OTRAS INQUISICIONES

*Arnoldo Martínez Verdugo 

Pablo Cabañas Díaz/Sol Quintana Roo

El pasado 24 de mayo, el presidente Andrés Manuel López Obrador y la jefa de Gobierno, Claudia Sheinbaum encabezaron la Ceremonia de Inhumación de los restos de Arnoldo Martínez Verdugo en la Rotonda de las Personas Ilustres en el Panteón Civil de Dolores de la Ciudad de México. Martínez Verdugo es considerado una pieza clave de la izquierda política mexicana, impulsor de ideas y transformaciones. En el decreto por el que se declara personas ilustre a Arnoldo Martínez Verdugo (1925-2013), se menciona que “fue un hombre de ideales, que buscó que los grupos y partidos que representaban a los sectores más desprotegidos de la sociedad se unificaran en una misma causa y fueran tomados en cuenta de manera democrática e institucional, para lo cual, trabajó incansablemente contraponiendo todo tipo de interés, e inclusive a costa de perder su propia vida y libertad”.  Quién mejor definió su obra en esa ceremonia fue Martha Luisa Recasens, su esposa y compañera de lucha.

En el plano político, la dirección que encabezó Martínez Verdugo, en el Partido Comunista Mexicano (PCM), fue de tal importancia que le permitió reprobar la invasión soviética de Checoslovaquia en 1968 y posteriormente la embestida del gobierno polaco contra el Sindicato Solidaridad y la intromisión militar de Moscú en Afganistán.

Gracias a su dote político invariablemente mostró la decisión para dar al PCM independencia ideológica de Moscú o Pekín, y en el plano nacional, Martínez Verdugo trabajó para deslindar a su partido de lo que llamó “la ideología de la Revolución Mexicana”, que durante todo el siglo XX vendía la idea de que los sucesivos gobiernos del PRI eran la incesante perfección que llevaría a los mexicanos al paraíso. Martínez Verdugo participó en la política mexicana desde 1949, pero sobre todo se convirtió en el líder conciliador de un partido que, asolado por las luchas internas, navegó en medio del poder hegemónico ostentado por PRI.

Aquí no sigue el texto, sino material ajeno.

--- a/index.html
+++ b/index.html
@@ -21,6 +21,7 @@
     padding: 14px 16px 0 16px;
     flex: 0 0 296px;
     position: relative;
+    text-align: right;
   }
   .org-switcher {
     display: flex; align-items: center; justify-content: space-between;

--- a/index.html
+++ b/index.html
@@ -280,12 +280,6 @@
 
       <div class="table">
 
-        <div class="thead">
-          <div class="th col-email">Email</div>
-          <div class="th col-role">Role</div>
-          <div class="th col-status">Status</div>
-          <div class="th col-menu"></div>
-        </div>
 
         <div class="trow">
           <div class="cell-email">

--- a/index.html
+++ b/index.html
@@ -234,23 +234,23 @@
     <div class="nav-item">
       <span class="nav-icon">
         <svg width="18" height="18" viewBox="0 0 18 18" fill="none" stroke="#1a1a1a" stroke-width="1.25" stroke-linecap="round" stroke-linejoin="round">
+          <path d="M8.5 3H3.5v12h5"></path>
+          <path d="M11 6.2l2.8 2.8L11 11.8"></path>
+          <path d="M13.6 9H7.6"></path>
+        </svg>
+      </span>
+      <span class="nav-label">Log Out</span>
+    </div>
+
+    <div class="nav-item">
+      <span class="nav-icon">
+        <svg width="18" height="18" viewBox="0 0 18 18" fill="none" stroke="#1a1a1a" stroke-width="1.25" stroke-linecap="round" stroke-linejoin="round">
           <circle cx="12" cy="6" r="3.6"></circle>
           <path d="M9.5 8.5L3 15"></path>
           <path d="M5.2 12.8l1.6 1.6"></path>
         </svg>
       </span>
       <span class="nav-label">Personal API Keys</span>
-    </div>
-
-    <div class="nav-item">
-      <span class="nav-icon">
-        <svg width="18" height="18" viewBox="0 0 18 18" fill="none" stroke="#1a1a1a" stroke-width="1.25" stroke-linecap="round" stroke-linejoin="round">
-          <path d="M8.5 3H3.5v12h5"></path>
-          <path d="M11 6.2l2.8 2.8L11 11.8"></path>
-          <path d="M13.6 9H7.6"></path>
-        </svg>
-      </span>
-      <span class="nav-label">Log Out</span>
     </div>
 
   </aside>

Fue uno de los principales negociadores de la Ley Electoral de 1977 que permitió la legalización del PCM y su participación en las elecciones de 1979. Por primera vez en su historia, los comunistas ganaron  18 diputados y una alcaldía en Alcozauca, Guerrero. En los años setenta Arnoldo se dedicó a recomponer la relación del PCM con las clases medias ilustradas, por los que se incorporó una buena cantidad de escritores, cineastas, investigadores, pintores, cantantes y otros intelectuales. Los festivales del periódico Oposición, órgano del partido, fue un buen aparador para una sociedad que demandaba cambios y proyectos políticos viables.

Martínez Verdugo logró la fusión de varias organizaciones en el PSUM, después de la escisión del PRI encabezada por Cuauhtémoc Cárdenas y Porfirio Muñoz Ledo, con lo que se llegó a la constitución del PRD, el primer partido de masas de la izquierda mexicana. En cada uno de esos pasos, pese a las dificultades siempre presentes, fue un impulsor irreprochable.

Estuvo en 1977, por la inclusión en la política de los ministros de culto, un tabú en un país que, desde la fundación del PRI en 1929, no reconoció al Vaticano como Estado sino hasta 1992 y prohibió el voto  hasta 2000. “

Escribió varios libros, entre ellos “Historia del Comunismo en México” (1985). En un discurso pronunciado durante su primera campaña presidencial expresó una idea que hasta hoy tienen vigencia: “Nuestro proyecto político tiene que ir más allá de la política. Queremos construir un nuevo liderazgo ideológico y promover una profunda transformación en la sociedad mexicana”.